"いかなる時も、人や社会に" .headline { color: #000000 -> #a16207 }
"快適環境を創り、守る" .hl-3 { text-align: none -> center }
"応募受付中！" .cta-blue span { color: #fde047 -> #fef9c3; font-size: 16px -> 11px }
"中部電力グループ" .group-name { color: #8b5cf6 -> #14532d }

• • •

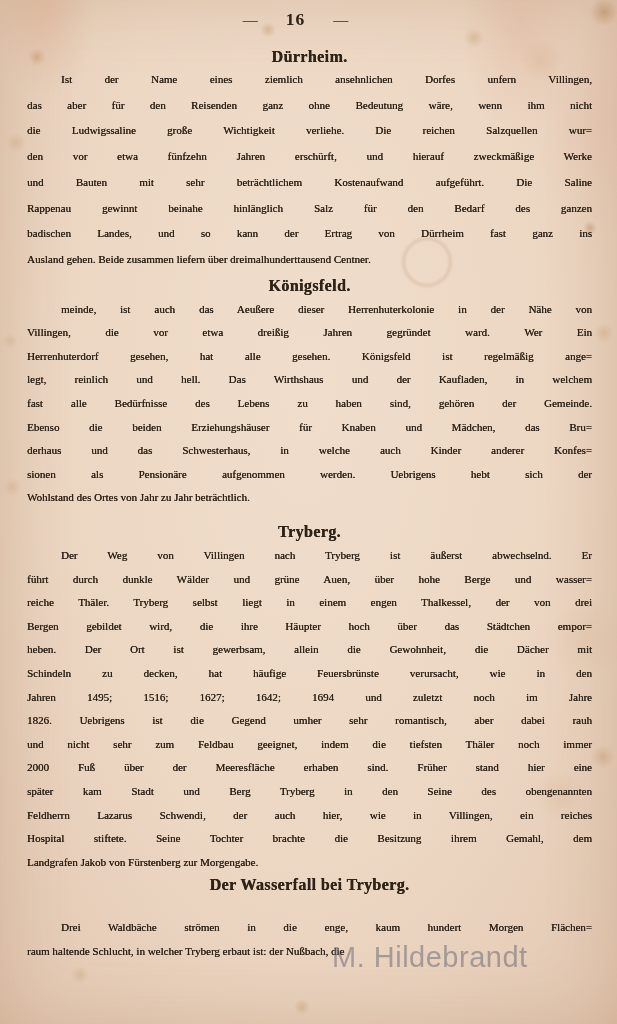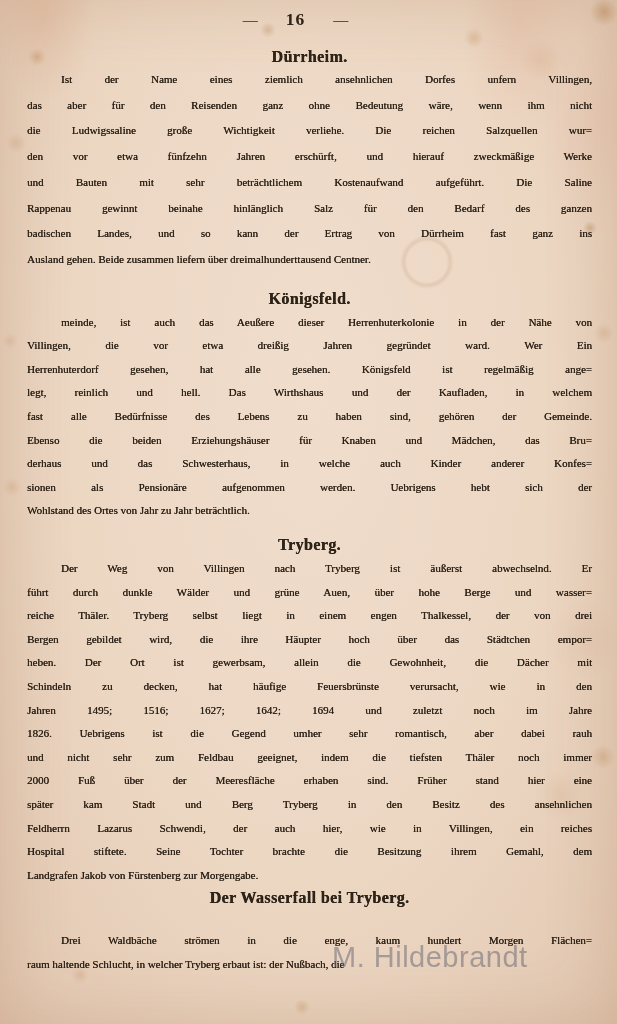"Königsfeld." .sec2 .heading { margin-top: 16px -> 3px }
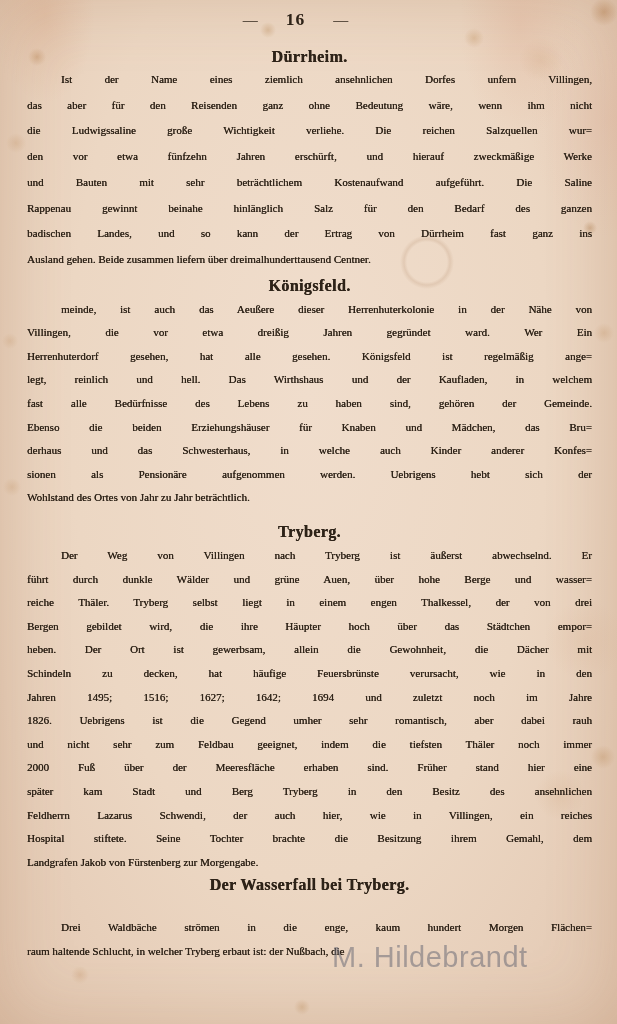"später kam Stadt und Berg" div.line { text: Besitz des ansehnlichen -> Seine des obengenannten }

• • •

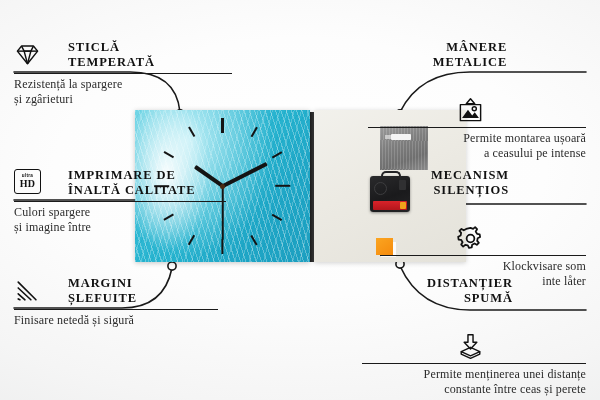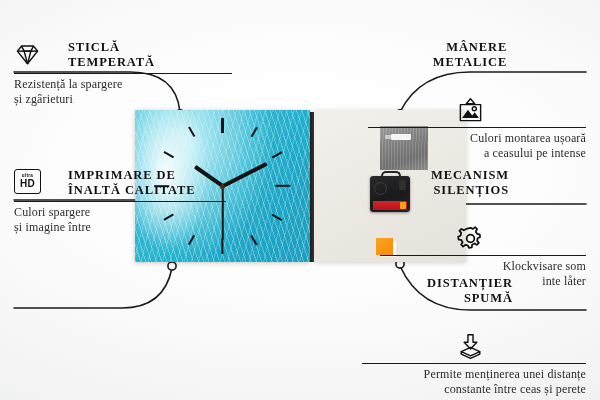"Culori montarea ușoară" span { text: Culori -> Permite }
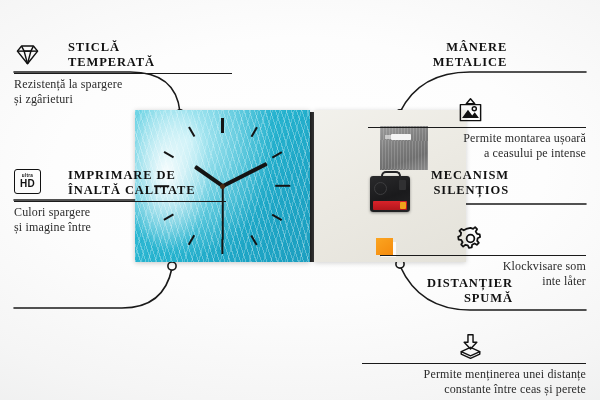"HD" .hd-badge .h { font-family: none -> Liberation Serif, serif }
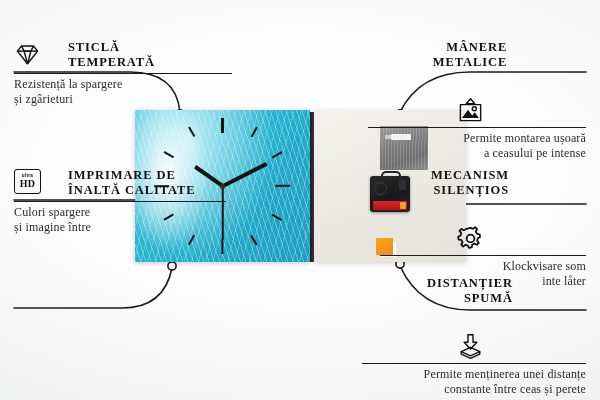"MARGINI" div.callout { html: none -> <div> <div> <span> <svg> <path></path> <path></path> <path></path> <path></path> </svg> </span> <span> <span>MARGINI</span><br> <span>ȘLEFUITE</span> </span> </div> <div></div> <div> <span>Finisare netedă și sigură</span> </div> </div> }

• • •

What to produce:
Taking the entries above, write out exactly each line from the one holding "color: #000000 ->" to the one holding "color: #8b5cf6 ->", both included, and stop there.

Answer area:
"いかなる時も、人や社会に" .headline { color: #000000 -> #a16207 }
"快適環境を創り、守る" .hl-3 { text-align: none -> center }
"応募受付中！" .cta-blue span { color: #fde047 -> #fef9c3; font-size: 16px -> 11px }
"中部電力グループ" .group-name { color: #8b5cf6 -> #14532d }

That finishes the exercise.